[Items listed in a dataset]

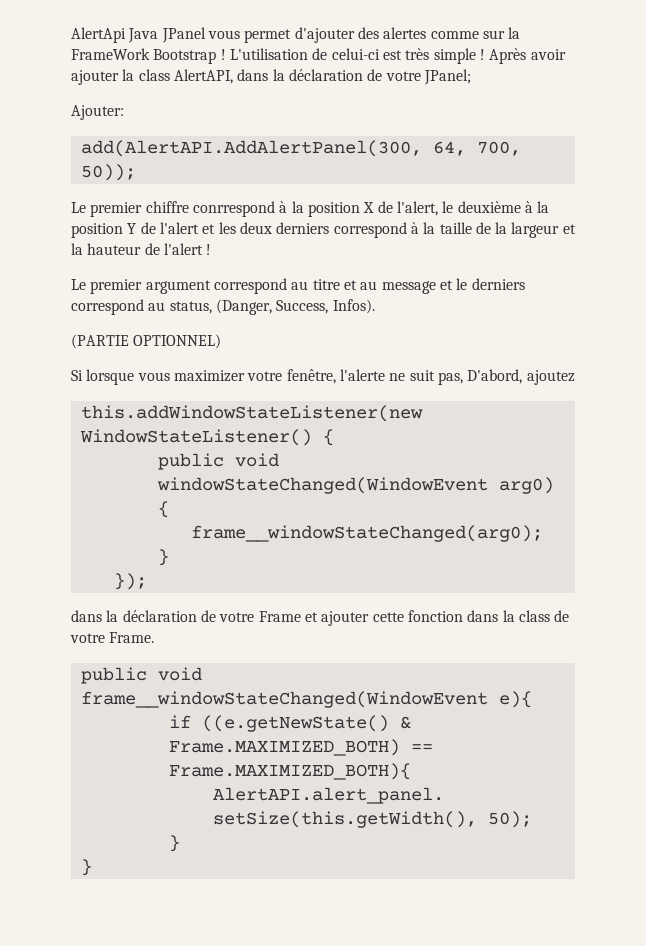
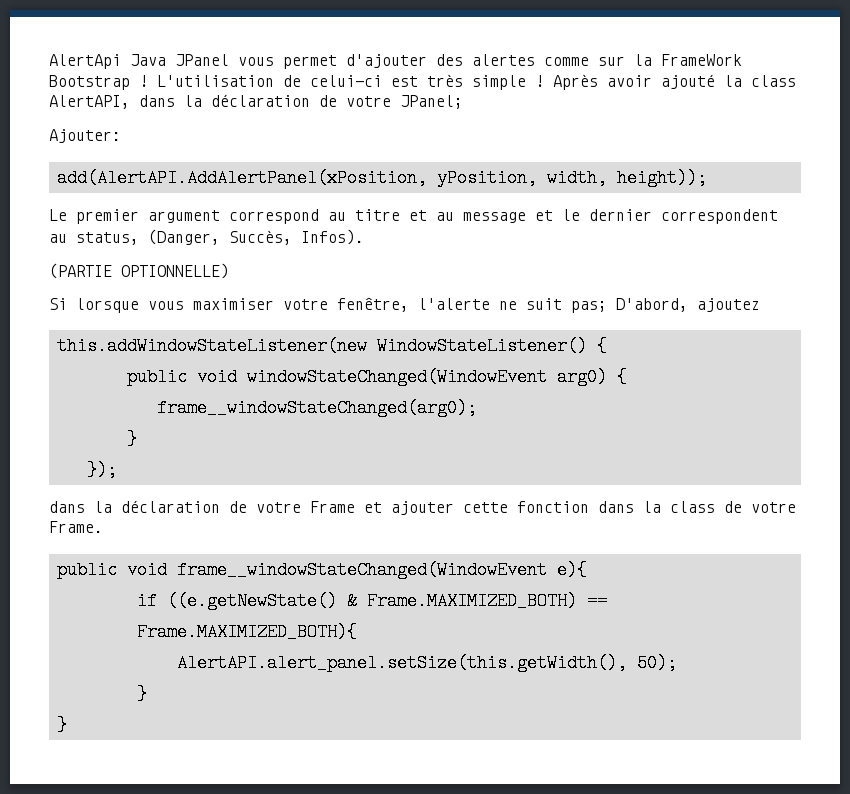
- Après avoir ajouter la class AlertAPI, dans la déclaration de votre JPanel;
+ Après avoir ajouté la class AlertAPI, dans la déclaration de votre JPanel;
- add(AlertAPI.AddAlertPanel(300, 64, 700, 50));
- Le premier chiffre conrrespond à la position X de l'alert, le deuxième à la position Y de l'alert et les deux derniers correspond à la taille de la largeur et la hauteur de l'alert !
+ add(AlertAPI.AddAlertPanel(xPosition, yPosition, width, height));
- Le premier argument correspond au titre et au message et le derniers correspond au status, (Danger, Success, Infos).
+ Le premier argument correspond au titre et au message et le dernier correspondent au status, (Danger, Succès, Infos).
- (PARTIE OPTIONNEL)
+ (PARTIE OPTIONNELLE)
- Si lorsque vous maximizer votre fenêtre, l'alerte ne suit pas, D'abord, ajoutez
+ Si lorsque vous maximiser votre fenêtre, l'alerte ne suit pas; D'abord, ajoutez

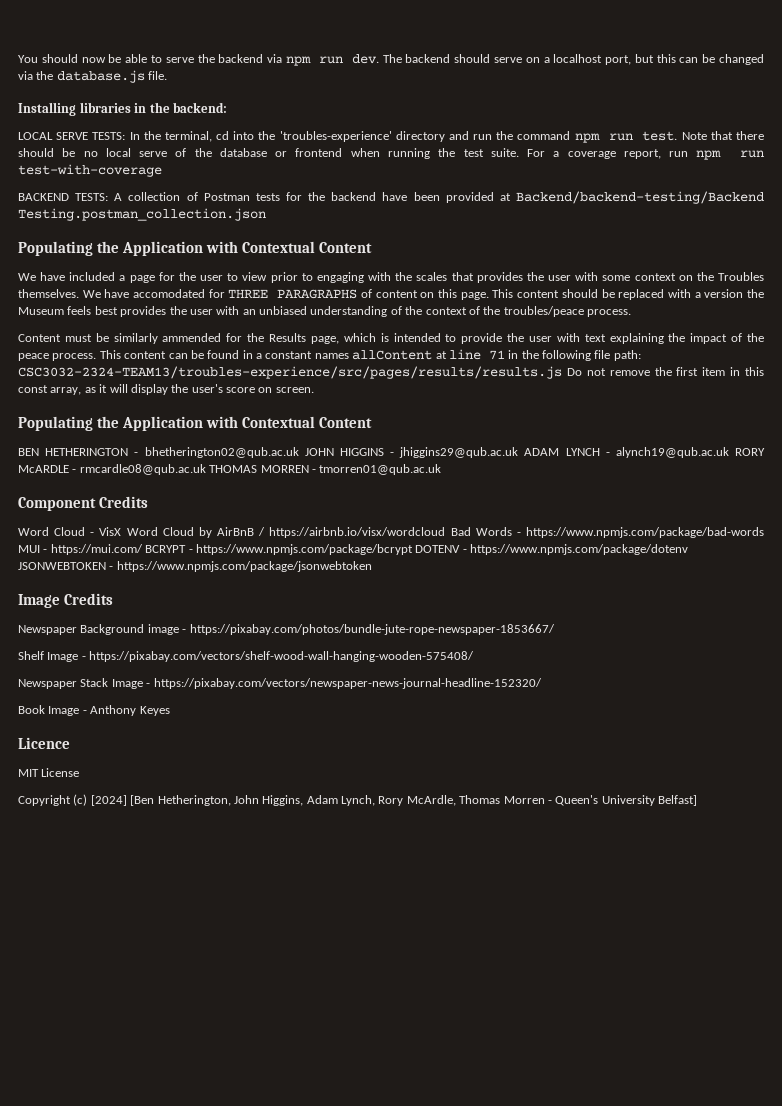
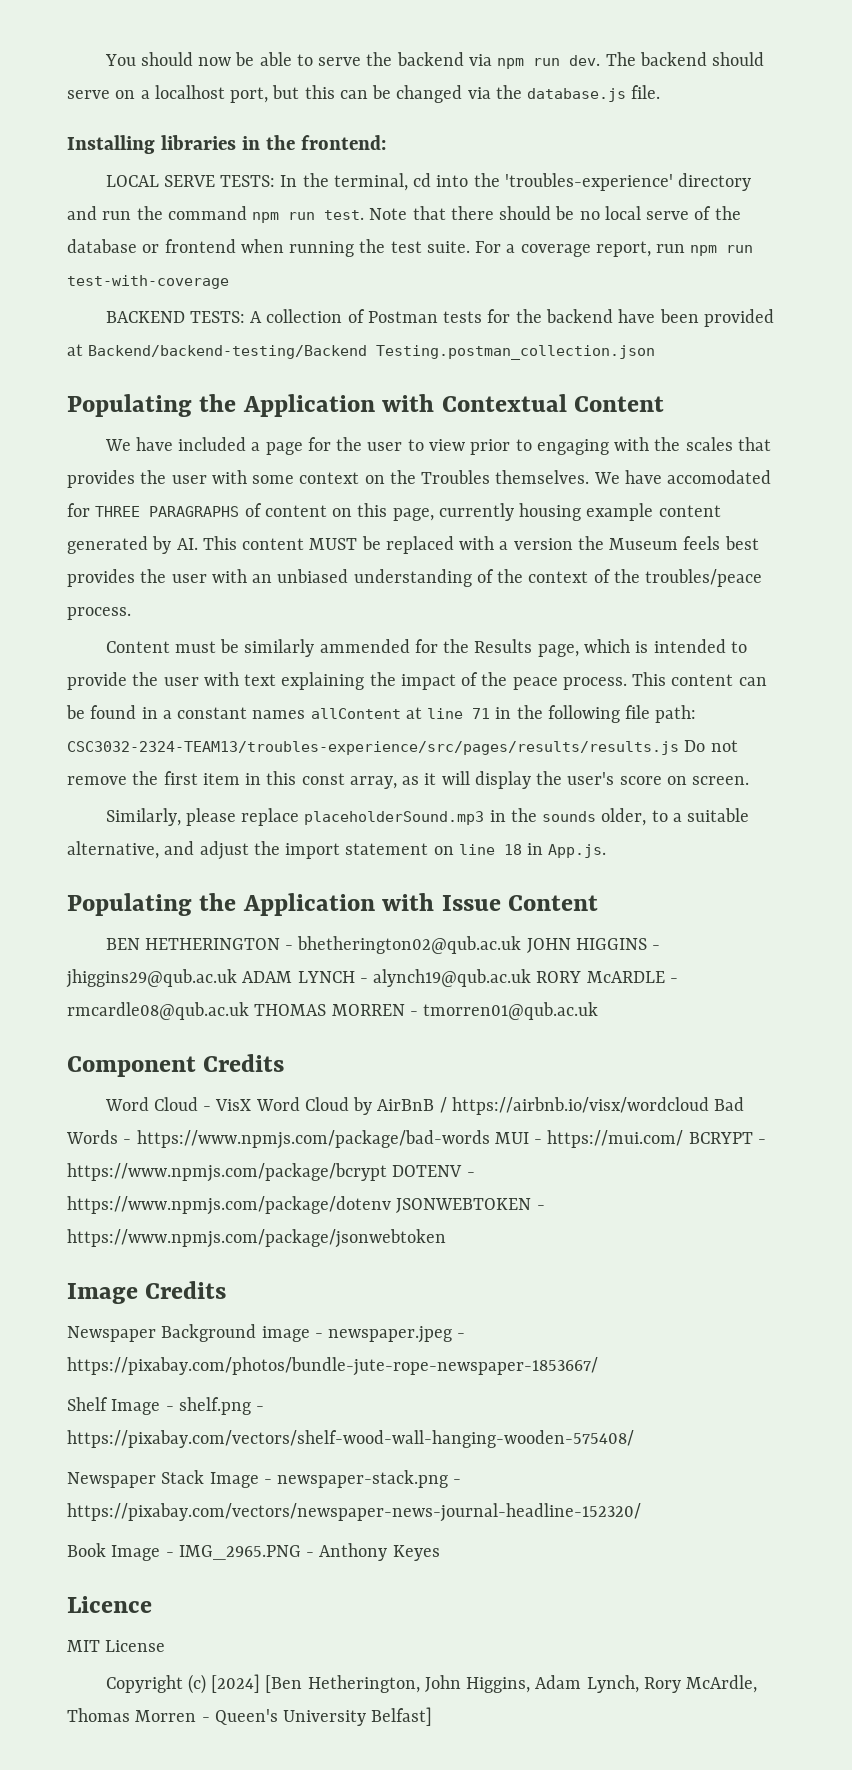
- Installing libraries in the backend:
+ Installing libraries in the frontend:
- We have accomodated for THREE PARAGRAPHS of content on this page. This content should be replaced with a version the Museum feels best provides the user with an unbiased understanding of the context of the troubles/peace process.
+ We have accomodated for THREE PARAGRAPHS of content on this page, currently housing example content generated by AI. This content MUST be replaced with a version the Museum feels best provides the user with an unbiased understanding of the context of the troubles/peace process.
  This content can be found in a constant names allContent at line 71 in the following file path: CSC3032-2324-TEAM13/troubles-experience/src/pages/results/results.js Do not remove the first item in this const array, as it will display the user's score on screen.
- Populating the Application with Contextual Content
+ Similarly, please replace placeholderSound.mp3 in the sounds older, to a suitable alternative, and adjust the import statement on line 18 in App.js.
+ Populating the Application with Issue Content
- Newspaper Background image - https://pixabay.com/photos/bundle-jute-rope-newspaper-1853667/
+ Newspaper Background image - newspaper.jpeg - https://pixabay.com/photos/bundle-jute-rope-newspaper-1853667/
- Shelf Image - https://pixabay.com/vectors/shelf-wood-wall-hanging-wooden-575408/
+ Shelf Image - shelf.png - https://pixabay.com/vectors/shelf-wood-wall-hanging-wooden-575408/
- Newspaper Stack Image - https://pixabay.com/vectors/newspaper-news-journal-headline-152320/
+ Newspaper Stack Image - newspaper-stack.png - https://pixabay.com/vectors/newspaper-news-journal-headline-152320/
- Book Image - Anthony Keyes
+ Book Image - IMG_2965.PNG - Anthony Keyes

### [Task instructions]
Write out each line above with the word "message".

### [Response to the task]
- Le premier argument correspond au titre et au message et le derniers correspond au status, (Danger, Success, Infos).
+ Le premier argument correspond au titre et au message et le dernier correspondent au status, (Danger, Succès, Infos).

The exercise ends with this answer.